The road was rough on the Wolves, who went 0-3 against Portland, Golden State and Sacramento this week to fall to 13-15 on the season. It may seem strange to leave them just outside the top half of our rankings after a stretch like that, but keep in mind that the Wolves are still 9-7 with a plus-4.0 net rating since cutting ties with Jimmy Butler.

That earns Minnesota some slack.

        

16. Houston Rockets (13)

A scheme based on switching necessarily puts defenders at a disadvantage. Bigs have to chase smalls, and smalls have to wrestle with their larger counterparts underneath. Rockets' opponents, after floundering last year, are now exploiting those mismatches with confidence.

Houston routinely gets crushed on the glass, as guards too often wind up having to wrangle rolling bigs. And though Clint Capela is better than most centers on the defensive perimeter, it's unreasonable to ask him to stick with ball-handlers as often as he's had to this season.

With wing depth a glaring weakness, the Rockets now also lack James Ennis, who'll miss a week or two after aggravating a hamstring he already strained once this year, according to Jonathan Feigen of the Houston Chronicle.

Decline finally seems to have come for 33-year-old Chris Paul. He's no longer an elite stopper and is posting his lowest effective field-goal percentage and scoring average since 2011.

James Harden's 50-point triple-double gave Houston a 126-111 win over the Lakers on Thursday, creating hope that an upswing is imminent. But 27 games into the season, the Rockets are still under .500. 

15-11

Rocky Widner/Getty Images

15. Utah Jazz (15)

Utah's shooting is normalizing, as evidenced by a 16-of-32 performance from distance in a 111-84 thrashing of the Heat on Wednesday. It was bound to happen. Through Thursday, the Jazz had generated the third-highest frequency of corner threes but made them at the league's 20th-ranked clip.

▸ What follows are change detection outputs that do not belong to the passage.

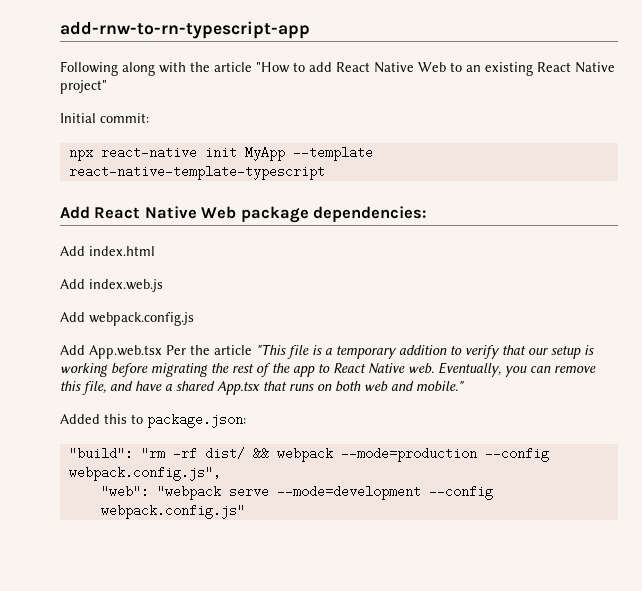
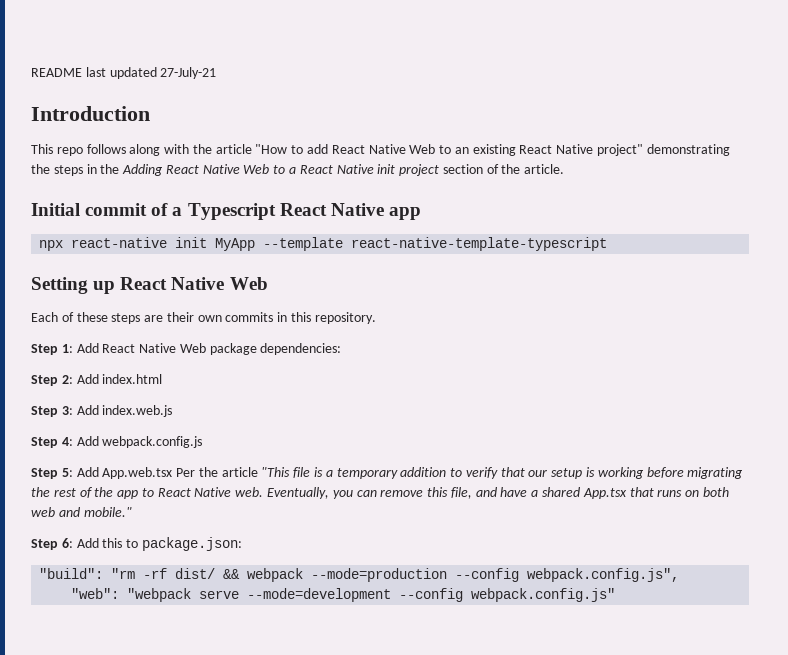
- add-rnw-to-rn-typescript-app
- Following along with the article "How to add React Native Web to an existing React Native project"
- Initial commit:
+ README last updated 27-July-21
+ Introduction
+ This repo follows along with the article "How to add React Native Web to an existing React Native project" demonstrating the steps in the Adding React Native Web to a React Native init project section of the article.
+ Initial commit of a Typescript React Native app
- Add React Native Web package dependencies:
+ Setting up React Native Web
+ Each of these steps are their own commits in this repository.
+ Step 1: Add React Native Web package dependencies:
- Add index.html
+ Step 2: Add index.html
- Add index.web.js
+ Step 3: Add index.web.js
- Add webpack.config.js
+ Step 4: Add webpack.config.js
- Add App.web.tsx Per the article "This file is a temporary addition to verify that our setup is working before migrating the rest of the app to React Native web.
+ Step 5: Add App.web.tsx Per the article "This file is a temporary addition to verify that our setup is working before migrating the rest of the app to React Native web.
- Added this to package.json:
+ Step 6: Add this to package.json:

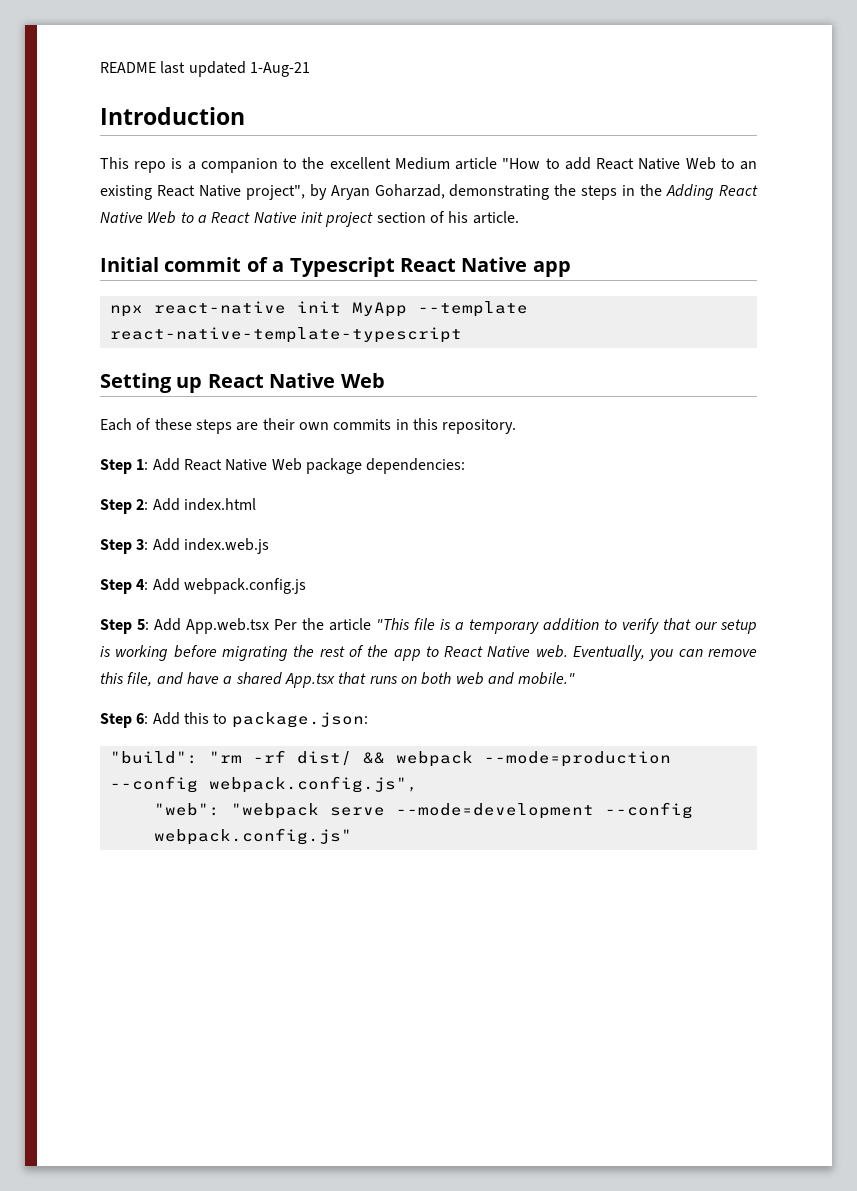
- README last updated 27-July-21
+ README last updated 1-Aug-21
- This repo follows along with the article "How to add React Native Web to an existing React Native project" demonstrating the steps in the Adding React Native Web to a React Native init project section of the article.
+ This repo is a companion to the excellent Medium article "How to add React Native Web to an existing React Native project", by Aryan Goharzad, demonstrating the steps in the Adding React Native Web to a React Native init project section of his article.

The Jazz are 5-3 in their last eight games, but consistency continues to elude them. Some of that has to do with those three-point issues, but more owes to a theoretically elite defense that still ranks outside the top 10.

                   

14. Sacramento Kings (19)

This is not a mistake; the Kings have cracked the top half of our rankings.

Sacramento has won five of its last six games—the latest a thoroughly entertaining 141-130 home win over the Wolves that nearly featured a highlight-of-the-year candidate. Had Marvin Bagley III finished an above-the-square lob from De'Aaron Fox in the fourth quarter, bedlam would have ensued.

NBA.com's John Schuhmann counted the percentage of minutes each team devotes to first- and second-year players, and the Kings lead the league. That makes their surprising start all the more encouraging; the kids are driving the success. 

             

13. Charlotte Hornets (17)

Kemba Walker broke a string of six straight games in which someone else led the Hornets in scoring, topping Charlotte in points in each of its three wins this week.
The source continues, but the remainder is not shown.